Which lines below include "Maxi"? Copy them all.

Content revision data
+---+

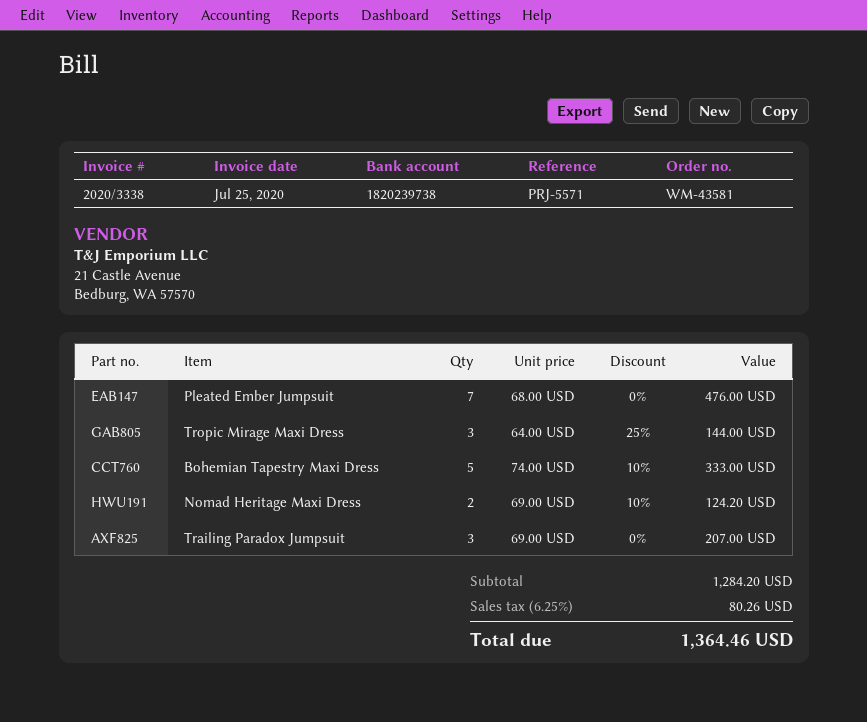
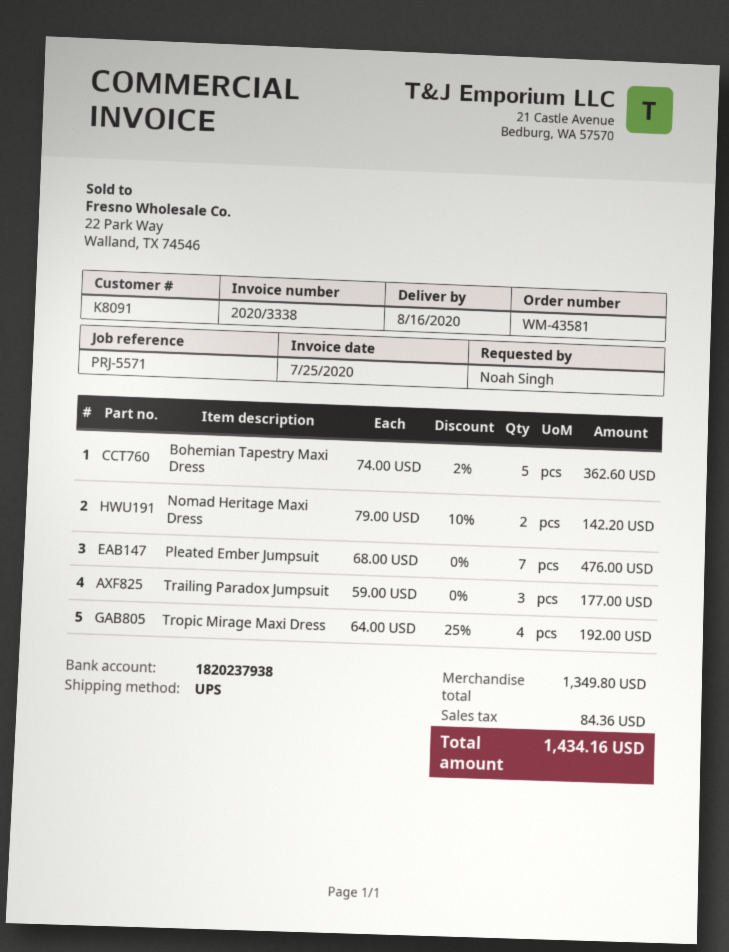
bank account: 1820239738 -> 1820237938
Tropic Mirage Maxi Dress: 3 x 64.00 - 25% = 144.00 -> 4 x 64.00 - 25% = 192.00
Bohemian Tapestry Maxi Dress: 5 x 74.00 - 10% = 333.00 -> 5 x 74.00 - 2% = 362.60
Nomad Heritage Maxi Dress: 2 x 69.00 - 10% = 124.20 -> 2 x 79.00 - 10% = 142.20
Trailing Paradox Jumpsuit: 3 x 69.00 = 207.00 -> 3 x 59.00 = 177.00
subtotal: 1284.20 -> 1349.80
tax: 80.26 -> 84.36
total: 1364.46 -> 1434.16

+---+

— Solution to this exercise —
Tropic Mirage Maxi Dress: 3 x 64.00 - 25% = 144.00 -> 4 x 64.00 - 25% = 192.00
Bohemian Tapestry Maxi Dress: 5 x 74.00 - 10% = 333.00 -> 5 x 74.00 - 2% = 362.60
Nomad Heritage Maxi Dress: 2 x 69.00 - 10% = 124.20 -> 2 x 79.00 - 10% = 142.20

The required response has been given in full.